I shook my head. “Not really.”

He glanced behind him, then back at me. “I have someone waiting, but let’s get a drink after the shop closes and we’ll talk.”

I nodded. “Okay.”

Emilio clamped his hand on my shoulder and gave it a squeeze. I knew he was in my corner. He would help me work out exactly what I was feeling.

I went back and finished the work on the latest person in my chair. It wasn’t easy to keep focus, the little voices in my head trying to make themselves heard. I managed to keep them at bay and work through each person I had scheduled.

When we locked up, I breathed a sigh of relief, not sure how I’d made it that far without losing my shit. By the time we finished cleaning up and I settled the register, my brain had created an entire scenario in my head about what it would mean if my mom had really shown up in Espen.

Emilio practically pushed me out the door. I walked next to him toward the bar in a daze. We grabbed a high-top in the corner. Emilio stood at the bar to grab our first round. I couldn’t help noticing the eyes on me or the people who pointed in my direction.

Thankfully, none of them approached me or Emilio as he set the two bottles on the table. Each nerve ending felt like a firecracker waiting for the right spark to set me off.

“Talk to me.” He lifted his beer to his lips and swallowed a bit down before continuing, “Why does someone possibly seeing your mom have you so on edge? Would it really matter if she was back?”

I ran a hand through my hair and picked my beer up with the other one. “No. It would change absolutely nothing.”

“That doesn’t make a damn bit of sense.” He pointed the neck of the bottle toward me. “There’s something you’re leaving out.”

I lifted the beer to my lips, swallowing the cool liquid, and trying to find the words to explain how I’d fucked up. I set the bottle down and looked Emilio in the eye. “When I told Leslie about my family, I left out the part about my mom being an addict.”

“You told him about your childhood and left out the biggest reason your life happened the way it did?”

I leaned against the back of the chair and picked at the label on the bottle. “Not my finest moment. He’s got this wonderful family and he tattooed their names on his body. Explaining my mom didn’t want me was difficult enough.”

“You can’t let him keep thinking she just didn’t want you. Her addiction is much more than that.”

I narrowed my eyes. “Is it really? Seems pretty clear to me that she wanted to take drugs more than she wanted me.”

“I didn’t say it was a good reason to abandon you.”

“I know. And you know I don’t talk about my mom often. I couldn’t bring myself to do it.”

“You can’t not tell the person you’re dating. That’s not something to hide because people always find out in the end.”

As much as I hated the thought of talking about my mom to anyone, Emilio was right. Leslie deserved to know. And it had nothing to do with knowing my mom could be wandering around Espen somewhere.

“You’re right. It’s just not easy talking about her.”

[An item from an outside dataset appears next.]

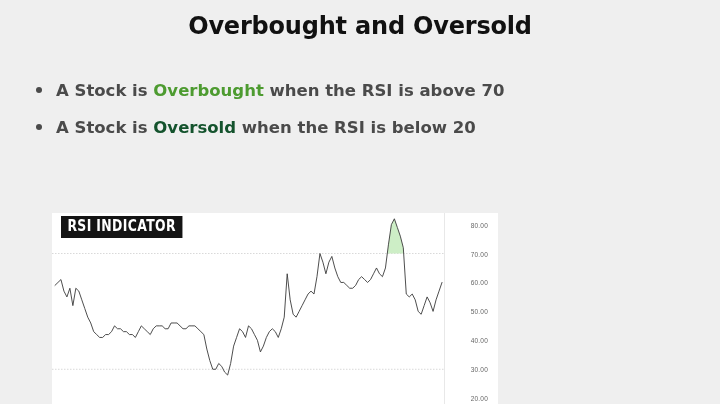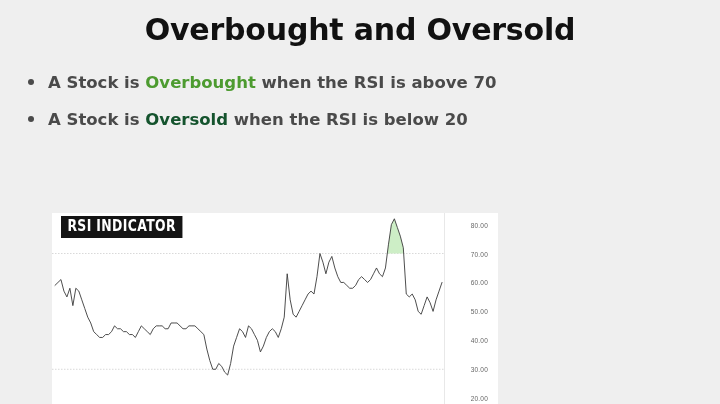"Overbought and Oversold" #slide-title { font-size: 30px -> 24px }
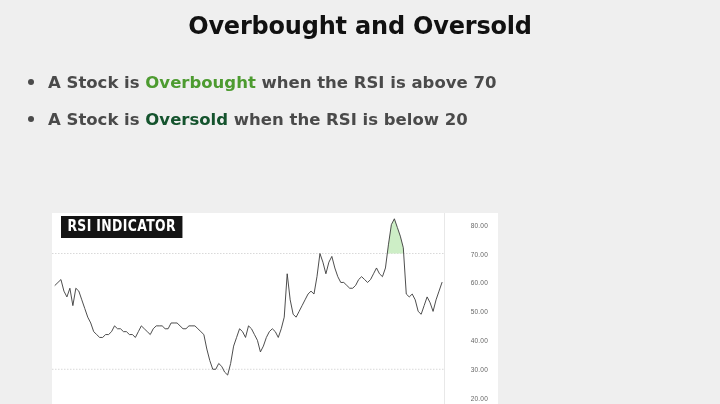"A Stock is Overbought when" #bullet-list { margin: 0 -> 8px }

“It never will be. My cousins still struggle to talk about their dad, but anyone you’re in a relationship with deserves to know.”

Emilio might usually be the jokester. He also knew when a serious conversation was needed.

“Thanks, man.”

“Anytime.” He lifted his beer to me. “Now, get me another round.” He laughed. I grabbed both bottles and took them up to the bar, ordering more.

When Leslie came home from his latest away game, I’d sit him down and tell him about my mother, even if it hurt.